Task description ->
Only the lines from the beginning of the data through the line holding "text-align: center;" belong in the answer, printed exactly and without pictures.

....

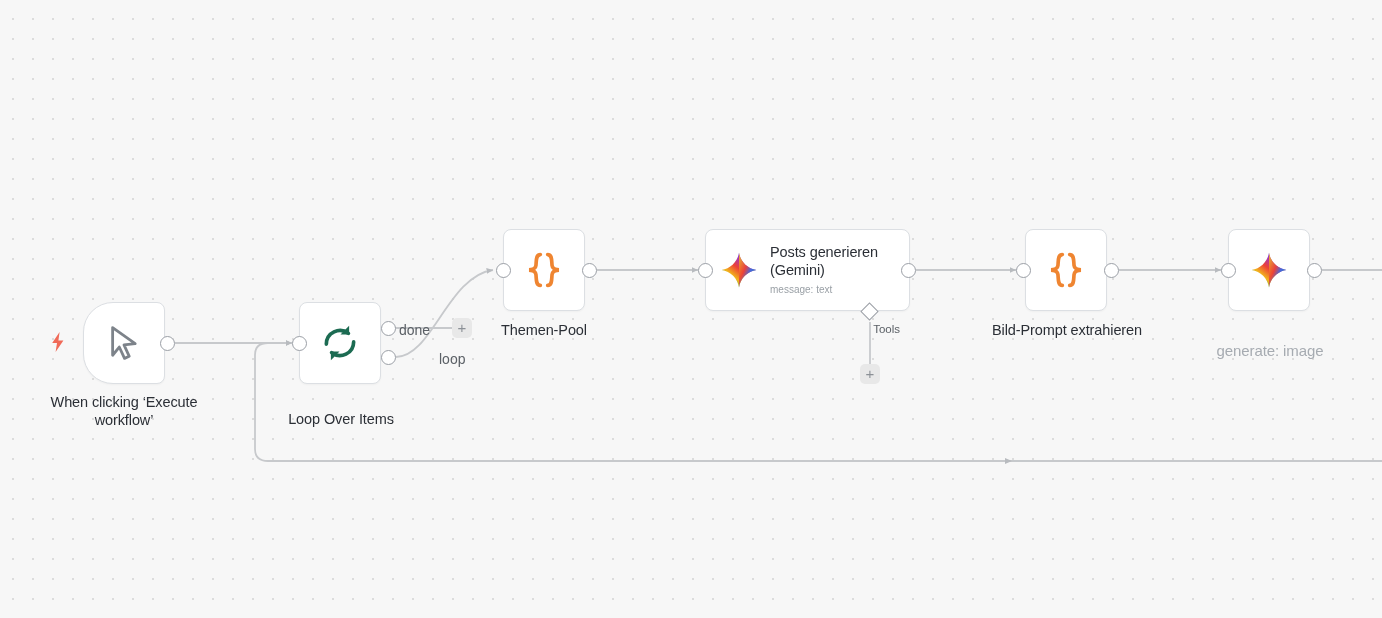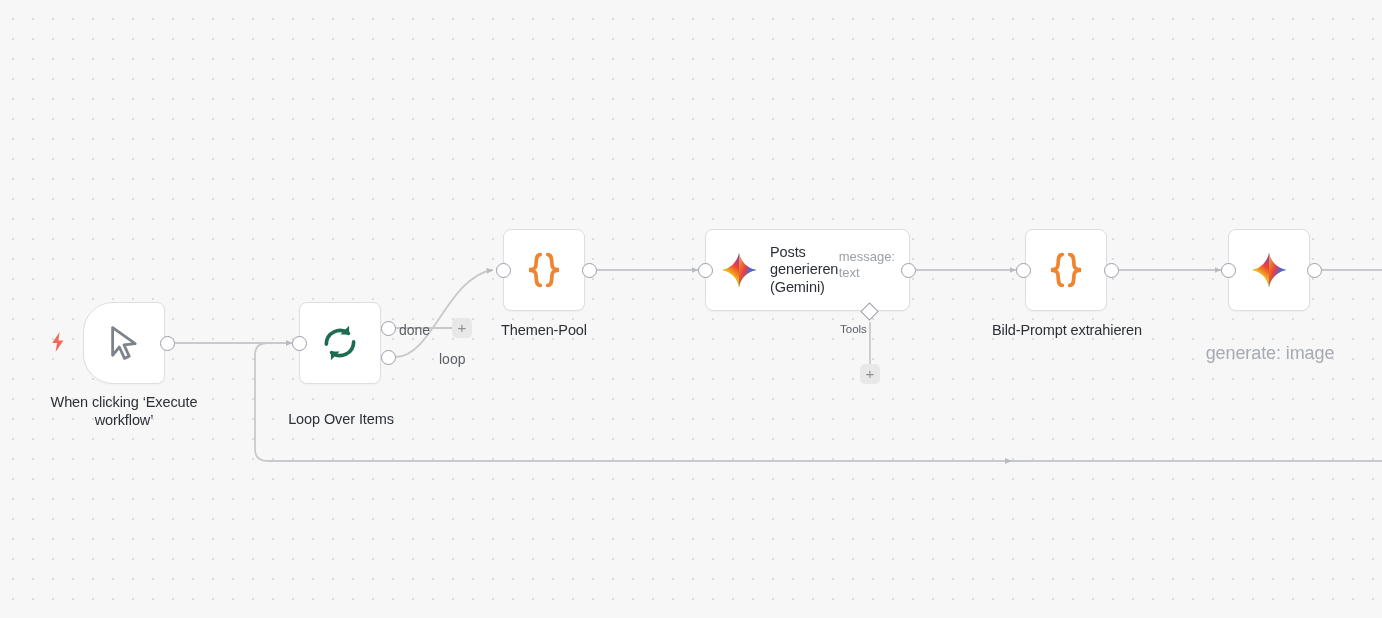--- a/index.html
+++ b/index.html
@@ -63,48 +63,48 @@
     width: 205px;
     height: 82px;
     display: flex;
     align-items: center;
     padding: 0 14px;
     gap: 12px;
   }
 
   .node-wide .wide-text {
     display: flex;
-    flex-direction: row;
+    flex-direction: column;
     justify-content: center;
     line-height: 1.18;
   }
   .node-wide .wide-title {
     font-size: 14.5px;
     color: #2b2f36;
     letter-spacing: -0.1px;
   }
   .node-wide .wide-sub {
-    font-size: 13px;
+    font-size: 10px;
     color: #9aa0a6;
     margin-top: 5px;
   }
 
   
   .caption {
     position: absolute;
     text-align: center;
     font-size: 14.5px;
     color: #2b2f36;
     line-height: 1.25;
     letter-spacing: -0.1px;
     white-space: pre-line;
   }
   .caption .cap-sub {
     display: block;
-    font-size: 18px;
+    font-size: 15px;
     color: #a6abb1;
     margin-top: 3px;
   }
 
   
   .port {
     position: absolute;
     width: 15px;
     height: 15px;
     border-radius: 50%;
@@ -139,21 +139,21 @@
     height: 13px;
     background: #ffffff;
     border: 1.4px solid #9b9fa6;
     box-sizing: border-box;
     transform: rotate(45deg);
   }
   .tools-label {
     position: absolute;
     font-size: 11.5px;
     color: #5b6066;
-    text-align: left;
+    text-align: right;
   }
 
   
   .bolt {
     position: absolute;
   }
   .icon-svg { display: block; }
 </style>
 </head>
 <body>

....

Response area ->
--- a/index.html
+++ b/index.html
@@ -63,48 +63,48 @@
     width: 205px;
     height: 82px;
     display: flex;
     align-items: center;
     padding: 0 14px;
     gap: 12px;
   }
 
   .node-wide .wide-text {
     display: flex;
-    flex-direction: row;
+    flex-direction: column;
     justify-content: center;
     line-height: 1.18;
   }
   .node-wide .wide-title {
     font-size: 14.5px;
     color: #2b2f36;
     letter-spacing: -0.1px;
   }
   .node-wide .wide-sub {
-    font-size: 13px;
+    font-size: 10px;
     color: #9aa0a6;
     margin-top: 5px;
   }
 
   
   .caption {
     position: absolute;
     text-align: center;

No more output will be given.